### Task brief
Scan the data that follows and count the lines with the string "TESAMOLL"; answer with the count alone.

[Data — start]

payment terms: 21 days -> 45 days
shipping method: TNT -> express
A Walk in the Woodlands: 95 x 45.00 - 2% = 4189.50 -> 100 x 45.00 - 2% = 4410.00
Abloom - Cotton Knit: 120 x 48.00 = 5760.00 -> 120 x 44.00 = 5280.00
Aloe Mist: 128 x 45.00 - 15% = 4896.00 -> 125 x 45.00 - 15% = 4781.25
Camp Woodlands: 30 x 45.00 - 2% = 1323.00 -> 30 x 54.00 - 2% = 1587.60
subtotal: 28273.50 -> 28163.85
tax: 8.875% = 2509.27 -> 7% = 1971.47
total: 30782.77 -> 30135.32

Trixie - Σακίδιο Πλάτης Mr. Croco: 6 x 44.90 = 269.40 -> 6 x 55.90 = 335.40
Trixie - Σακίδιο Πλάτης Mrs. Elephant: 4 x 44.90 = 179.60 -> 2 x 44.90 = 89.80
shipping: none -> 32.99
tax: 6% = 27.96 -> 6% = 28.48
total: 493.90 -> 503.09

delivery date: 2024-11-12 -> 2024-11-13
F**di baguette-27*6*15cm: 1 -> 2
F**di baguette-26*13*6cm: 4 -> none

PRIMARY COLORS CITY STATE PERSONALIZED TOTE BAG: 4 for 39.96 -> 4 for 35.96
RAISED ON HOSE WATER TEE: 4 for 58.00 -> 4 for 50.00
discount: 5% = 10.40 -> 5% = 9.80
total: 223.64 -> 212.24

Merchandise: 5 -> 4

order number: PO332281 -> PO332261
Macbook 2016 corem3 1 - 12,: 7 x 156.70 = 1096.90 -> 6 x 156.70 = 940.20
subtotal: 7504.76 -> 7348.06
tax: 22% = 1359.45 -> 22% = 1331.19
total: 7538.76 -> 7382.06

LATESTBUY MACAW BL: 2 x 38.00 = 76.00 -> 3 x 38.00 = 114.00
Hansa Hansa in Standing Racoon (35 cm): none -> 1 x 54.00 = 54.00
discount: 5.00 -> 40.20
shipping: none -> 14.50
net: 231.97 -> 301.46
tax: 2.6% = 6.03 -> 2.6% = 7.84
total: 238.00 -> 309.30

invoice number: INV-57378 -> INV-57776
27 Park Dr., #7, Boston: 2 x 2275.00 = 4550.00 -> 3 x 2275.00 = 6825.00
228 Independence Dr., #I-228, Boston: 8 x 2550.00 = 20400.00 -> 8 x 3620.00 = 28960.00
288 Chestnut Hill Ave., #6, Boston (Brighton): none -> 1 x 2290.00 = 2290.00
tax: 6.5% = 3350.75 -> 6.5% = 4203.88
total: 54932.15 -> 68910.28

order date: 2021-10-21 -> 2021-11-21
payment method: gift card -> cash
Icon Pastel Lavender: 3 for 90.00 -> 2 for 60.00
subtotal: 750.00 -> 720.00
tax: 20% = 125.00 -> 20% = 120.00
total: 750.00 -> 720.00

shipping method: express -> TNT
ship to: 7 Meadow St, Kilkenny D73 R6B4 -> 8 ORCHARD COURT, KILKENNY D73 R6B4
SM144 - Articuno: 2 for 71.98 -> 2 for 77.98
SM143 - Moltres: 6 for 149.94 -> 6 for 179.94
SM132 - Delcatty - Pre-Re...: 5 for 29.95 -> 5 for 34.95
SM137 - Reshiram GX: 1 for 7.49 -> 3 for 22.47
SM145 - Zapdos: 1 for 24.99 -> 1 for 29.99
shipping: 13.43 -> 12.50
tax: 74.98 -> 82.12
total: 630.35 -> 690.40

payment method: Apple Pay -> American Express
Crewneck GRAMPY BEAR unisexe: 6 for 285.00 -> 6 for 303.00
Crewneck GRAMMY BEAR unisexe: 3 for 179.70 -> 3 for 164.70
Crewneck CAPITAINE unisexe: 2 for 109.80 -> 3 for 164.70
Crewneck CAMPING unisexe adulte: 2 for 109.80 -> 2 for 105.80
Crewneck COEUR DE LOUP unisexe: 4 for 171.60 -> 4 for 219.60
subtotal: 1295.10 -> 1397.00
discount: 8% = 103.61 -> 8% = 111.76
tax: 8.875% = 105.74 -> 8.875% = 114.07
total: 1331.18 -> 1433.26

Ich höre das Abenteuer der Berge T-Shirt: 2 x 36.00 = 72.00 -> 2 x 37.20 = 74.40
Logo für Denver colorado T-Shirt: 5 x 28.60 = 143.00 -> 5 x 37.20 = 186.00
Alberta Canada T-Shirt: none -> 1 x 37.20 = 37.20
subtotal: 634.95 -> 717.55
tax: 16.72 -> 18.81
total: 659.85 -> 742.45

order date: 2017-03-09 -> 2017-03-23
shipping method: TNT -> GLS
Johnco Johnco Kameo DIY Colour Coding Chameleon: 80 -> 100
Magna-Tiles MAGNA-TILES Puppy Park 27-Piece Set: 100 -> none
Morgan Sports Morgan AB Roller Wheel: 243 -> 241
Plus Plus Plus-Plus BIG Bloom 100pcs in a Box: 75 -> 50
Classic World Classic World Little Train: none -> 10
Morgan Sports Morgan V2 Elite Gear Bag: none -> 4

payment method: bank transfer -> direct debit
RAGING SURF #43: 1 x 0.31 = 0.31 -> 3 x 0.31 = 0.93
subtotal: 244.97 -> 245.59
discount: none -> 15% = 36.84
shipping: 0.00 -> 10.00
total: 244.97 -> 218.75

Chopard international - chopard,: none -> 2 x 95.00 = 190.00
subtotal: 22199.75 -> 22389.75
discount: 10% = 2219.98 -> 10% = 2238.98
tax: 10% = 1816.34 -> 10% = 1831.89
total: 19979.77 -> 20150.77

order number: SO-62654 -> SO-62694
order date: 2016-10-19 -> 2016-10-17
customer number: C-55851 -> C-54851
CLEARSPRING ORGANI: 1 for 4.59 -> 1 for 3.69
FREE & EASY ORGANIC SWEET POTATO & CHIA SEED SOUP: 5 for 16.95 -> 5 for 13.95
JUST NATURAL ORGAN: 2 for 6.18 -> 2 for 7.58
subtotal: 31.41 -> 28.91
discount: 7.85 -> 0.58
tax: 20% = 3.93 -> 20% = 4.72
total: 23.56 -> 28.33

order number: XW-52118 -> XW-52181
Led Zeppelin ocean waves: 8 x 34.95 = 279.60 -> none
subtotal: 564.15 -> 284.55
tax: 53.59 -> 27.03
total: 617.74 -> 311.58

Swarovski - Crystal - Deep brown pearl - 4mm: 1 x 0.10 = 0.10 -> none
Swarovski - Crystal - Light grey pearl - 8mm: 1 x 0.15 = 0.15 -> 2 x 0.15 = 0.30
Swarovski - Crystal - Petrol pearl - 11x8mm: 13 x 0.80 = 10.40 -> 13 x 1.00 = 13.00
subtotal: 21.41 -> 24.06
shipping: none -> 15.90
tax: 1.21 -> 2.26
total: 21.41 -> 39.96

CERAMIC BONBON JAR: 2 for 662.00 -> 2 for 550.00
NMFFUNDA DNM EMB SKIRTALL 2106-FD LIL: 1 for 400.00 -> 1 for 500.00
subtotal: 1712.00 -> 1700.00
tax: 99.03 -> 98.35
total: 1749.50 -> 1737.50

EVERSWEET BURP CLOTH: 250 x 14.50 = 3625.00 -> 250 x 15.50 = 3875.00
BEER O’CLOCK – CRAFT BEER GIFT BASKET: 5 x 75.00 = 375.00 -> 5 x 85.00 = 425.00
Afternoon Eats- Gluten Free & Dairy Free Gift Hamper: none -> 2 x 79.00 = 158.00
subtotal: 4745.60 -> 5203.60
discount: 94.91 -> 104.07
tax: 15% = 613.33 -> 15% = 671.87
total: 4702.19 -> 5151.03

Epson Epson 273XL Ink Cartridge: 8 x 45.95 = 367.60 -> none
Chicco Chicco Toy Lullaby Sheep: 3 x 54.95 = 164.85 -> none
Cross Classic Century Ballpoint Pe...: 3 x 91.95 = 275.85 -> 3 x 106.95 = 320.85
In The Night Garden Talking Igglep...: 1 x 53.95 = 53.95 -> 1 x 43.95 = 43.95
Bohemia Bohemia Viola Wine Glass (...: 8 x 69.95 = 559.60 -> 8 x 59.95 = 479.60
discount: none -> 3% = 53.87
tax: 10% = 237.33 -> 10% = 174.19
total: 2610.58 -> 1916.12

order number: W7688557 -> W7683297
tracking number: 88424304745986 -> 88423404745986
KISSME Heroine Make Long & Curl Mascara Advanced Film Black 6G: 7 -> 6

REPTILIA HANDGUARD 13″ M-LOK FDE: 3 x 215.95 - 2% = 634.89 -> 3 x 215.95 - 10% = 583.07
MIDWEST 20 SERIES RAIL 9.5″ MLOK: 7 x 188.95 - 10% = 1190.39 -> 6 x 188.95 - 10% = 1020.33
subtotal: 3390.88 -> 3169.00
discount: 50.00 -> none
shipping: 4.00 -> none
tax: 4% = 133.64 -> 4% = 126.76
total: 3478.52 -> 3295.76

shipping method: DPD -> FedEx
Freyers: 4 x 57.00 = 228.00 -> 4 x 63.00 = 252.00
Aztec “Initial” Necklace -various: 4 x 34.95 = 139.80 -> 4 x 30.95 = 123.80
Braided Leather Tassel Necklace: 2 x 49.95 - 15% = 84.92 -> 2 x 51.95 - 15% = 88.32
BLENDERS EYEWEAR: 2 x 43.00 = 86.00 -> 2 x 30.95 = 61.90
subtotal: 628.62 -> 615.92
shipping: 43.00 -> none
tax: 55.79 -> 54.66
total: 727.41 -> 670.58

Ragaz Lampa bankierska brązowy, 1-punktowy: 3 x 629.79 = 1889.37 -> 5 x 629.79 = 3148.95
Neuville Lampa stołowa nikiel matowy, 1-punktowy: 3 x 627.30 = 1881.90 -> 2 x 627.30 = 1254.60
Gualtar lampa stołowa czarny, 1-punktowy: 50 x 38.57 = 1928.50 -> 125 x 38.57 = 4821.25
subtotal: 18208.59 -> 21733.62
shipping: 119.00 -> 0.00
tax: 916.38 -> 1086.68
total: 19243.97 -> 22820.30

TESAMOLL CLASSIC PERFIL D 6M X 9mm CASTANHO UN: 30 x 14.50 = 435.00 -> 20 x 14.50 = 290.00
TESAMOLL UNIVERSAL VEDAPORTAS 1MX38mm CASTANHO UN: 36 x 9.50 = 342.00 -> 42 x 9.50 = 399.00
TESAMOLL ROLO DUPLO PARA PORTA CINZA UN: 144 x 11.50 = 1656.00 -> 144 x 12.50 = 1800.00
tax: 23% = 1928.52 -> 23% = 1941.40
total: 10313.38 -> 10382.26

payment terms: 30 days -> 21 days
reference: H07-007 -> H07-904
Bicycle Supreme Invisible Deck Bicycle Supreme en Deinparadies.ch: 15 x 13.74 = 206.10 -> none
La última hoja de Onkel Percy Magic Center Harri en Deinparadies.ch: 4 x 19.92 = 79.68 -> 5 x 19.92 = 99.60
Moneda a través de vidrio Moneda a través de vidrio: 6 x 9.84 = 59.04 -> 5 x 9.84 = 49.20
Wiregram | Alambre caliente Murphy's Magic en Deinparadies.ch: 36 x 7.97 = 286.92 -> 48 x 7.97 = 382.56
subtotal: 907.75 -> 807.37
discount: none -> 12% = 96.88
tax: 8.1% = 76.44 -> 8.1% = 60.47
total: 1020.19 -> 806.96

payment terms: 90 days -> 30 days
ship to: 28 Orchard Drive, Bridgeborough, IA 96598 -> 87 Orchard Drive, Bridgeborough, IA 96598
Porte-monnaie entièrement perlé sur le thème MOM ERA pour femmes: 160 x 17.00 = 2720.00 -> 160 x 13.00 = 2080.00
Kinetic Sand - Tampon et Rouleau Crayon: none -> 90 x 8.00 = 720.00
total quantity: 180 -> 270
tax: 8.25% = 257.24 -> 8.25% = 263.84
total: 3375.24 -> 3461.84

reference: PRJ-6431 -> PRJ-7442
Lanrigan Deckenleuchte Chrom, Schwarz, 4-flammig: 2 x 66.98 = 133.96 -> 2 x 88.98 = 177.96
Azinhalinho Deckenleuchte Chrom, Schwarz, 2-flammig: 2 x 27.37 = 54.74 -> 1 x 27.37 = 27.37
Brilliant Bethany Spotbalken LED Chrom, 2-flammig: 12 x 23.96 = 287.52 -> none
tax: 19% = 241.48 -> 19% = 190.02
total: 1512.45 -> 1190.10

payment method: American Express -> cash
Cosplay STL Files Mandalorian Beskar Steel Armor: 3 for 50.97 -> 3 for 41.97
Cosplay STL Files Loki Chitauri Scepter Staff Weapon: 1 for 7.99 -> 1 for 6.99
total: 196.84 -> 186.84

[Data — finish]

### Answer for this exercise
3